Data -
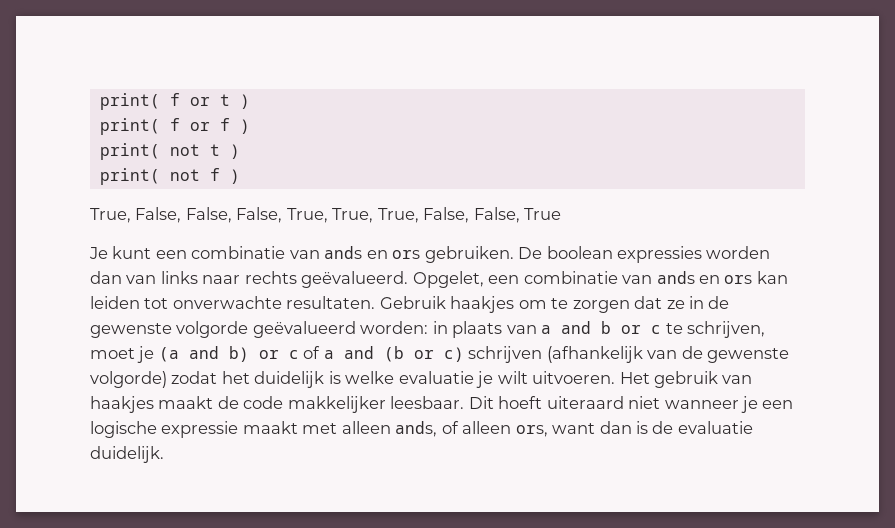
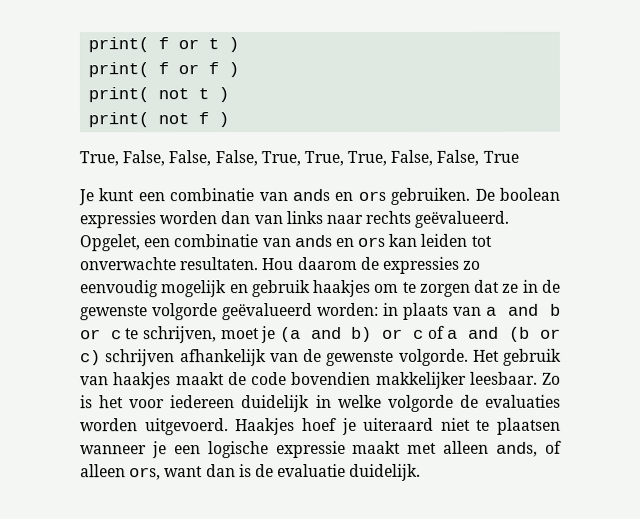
[379,296,446,309] Gebruik -> [261,256,482,274] [80,280,311,298] Hou daarom de expressies zo eenvoudig mogelijk en gebruik
[546,346,643,363] (afhankelijk -> [179,349,267,367] afhankelijk
[90,371,616,388] volgorde) zodat het duidelijk is welke evaluatie je wilt uitvoeren. -> [398,348,469,366] volgorde.
(284, 402) none -> [291,371,372,386] bovendien
[468,396,661,409] Dit hoeft uiteraard niet -> [542,372,561,385] [80,394,561,413] [80,417,561,436] Zo is het voor iedereen duidelijk in welke volgorde de evaluaties worden uitgevoerd. Haakjes hoef je uiteraard niet te plaatsen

What to work on -
Your task is to return, exactly and on their own, the lines from the one containing "[90,371,616,388] volgorde) zodat" through the last line of the listing.

Solution to this exercise -
[90,371,616,388] volgorde) zodat het duidelijk is welke evaluatie je wilt uitvoeren. -> [398,348,469,366] volgorde.
(284, 402) none -> [291,371,372,386] bovendien
[468,396,661,409] Dit hoeft uiteraard niet -> [542,372,561,385] [80,394,561,413] [80,417,561,436] Zo is het voor iedereen duidelijk in welke volgorde de evaluaties worden uitgevoerd. Haakjes hoef je uiteraard niet te plaatsen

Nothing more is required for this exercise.